It looks like the job market finally got on track at the end of this year. The last jobs report showed the fastest job growth in nearly three years. Of course, that growth isn’t evenly spread — some areas of the country are rebounding fast while others are getting worse.
On Tuesday, the Labor Department released the latest figures for metro areas, giving a better picture of the geography of the labor market’s improvement.
Clearly, Illinois dominates this list, claiming four the top five spots, led by Decatur, whose unemployment rate fell by 4.3 percentage points, to 7.9 percent. An improving economy of course plays into that — the Decatur Herald-Review reports that employment in a range of industries, like healthcare and transportation, has grown lately, and the latest Fed Beige Book shows that the Chicago Fed District has seen a boost in manufacturing and construction.
But it might not all be good news — as that Herald-Review news story points out, people have also been leaving the labor force, which can push the unemployment rate down even when the job market isn’t really improving. And some cities simply have a lot of room for improvement — unemployment in Yuma, Arizona, dropped by 4.2 percentage points, but is still at 23.1 percent.
At the other end of the spectrum, these were the cities whose job markets worsened the most this year.
As in the top chart, one state dominates this list: Louisiana, claiming the eight fastest-worsening unemployment rates among US metro areas.
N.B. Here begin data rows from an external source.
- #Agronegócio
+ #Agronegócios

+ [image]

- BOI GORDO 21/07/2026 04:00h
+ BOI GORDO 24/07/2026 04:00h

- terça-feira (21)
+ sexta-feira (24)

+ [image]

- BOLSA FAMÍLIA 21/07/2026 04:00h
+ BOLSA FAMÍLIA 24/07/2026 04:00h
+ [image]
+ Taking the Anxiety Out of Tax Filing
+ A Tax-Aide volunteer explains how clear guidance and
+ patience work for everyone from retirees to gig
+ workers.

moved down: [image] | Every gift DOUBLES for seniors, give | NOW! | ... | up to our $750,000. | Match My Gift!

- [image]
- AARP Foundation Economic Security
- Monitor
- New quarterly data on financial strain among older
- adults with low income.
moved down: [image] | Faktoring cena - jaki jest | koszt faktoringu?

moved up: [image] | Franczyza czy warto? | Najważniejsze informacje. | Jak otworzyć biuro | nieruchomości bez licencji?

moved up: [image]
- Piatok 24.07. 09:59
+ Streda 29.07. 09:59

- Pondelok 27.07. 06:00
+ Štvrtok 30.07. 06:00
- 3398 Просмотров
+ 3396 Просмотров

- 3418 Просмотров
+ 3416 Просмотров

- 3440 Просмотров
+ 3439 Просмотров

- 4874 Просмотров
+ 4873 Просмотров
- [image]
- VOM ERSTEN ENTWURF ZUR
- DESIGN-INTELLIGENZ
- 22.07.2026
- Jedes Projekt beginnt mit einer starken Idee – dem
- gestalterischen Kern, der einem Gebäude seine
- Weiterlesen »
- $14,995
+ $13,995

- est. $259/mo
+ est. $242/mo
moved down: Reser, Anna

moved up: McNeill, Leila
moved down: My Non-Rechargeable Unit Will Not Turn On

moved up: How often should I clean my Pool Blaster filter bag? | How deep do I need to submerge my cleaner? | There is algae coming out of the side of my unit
That may in part be because payroll growth has stalled in many industries, but it could also be that people are entering the labor force — an encouraging sign — faster than they can find jobs. According to the New Orleans Times-Picayune,local economists think this may be happening — just the opposite of what may be going on in Decatur, where the rate is plummeting.
The unemployment rate is the number of number of people looking for a job divided by the total size of the labor force. This means that the unemployment rate often misses a lot of discouraged people who have stopped looking for work but would love a job if they could find one.
The flipside of the unemployment rate is the employment rate, the ratio of people with jobs to the total size of the labor force. It is rare to hear anything about the employment rate. Instead, a more commonly discussed statistic is the employment-population ratio-the ratio of people with jobs to all people, including children, retirees, homemakers and others who aren’t in the labor force.
The unemployment rate rose sharply in the wake of the 2008 financial crisis, and has been falling since 2010. Currently it stands at 5.9 percent.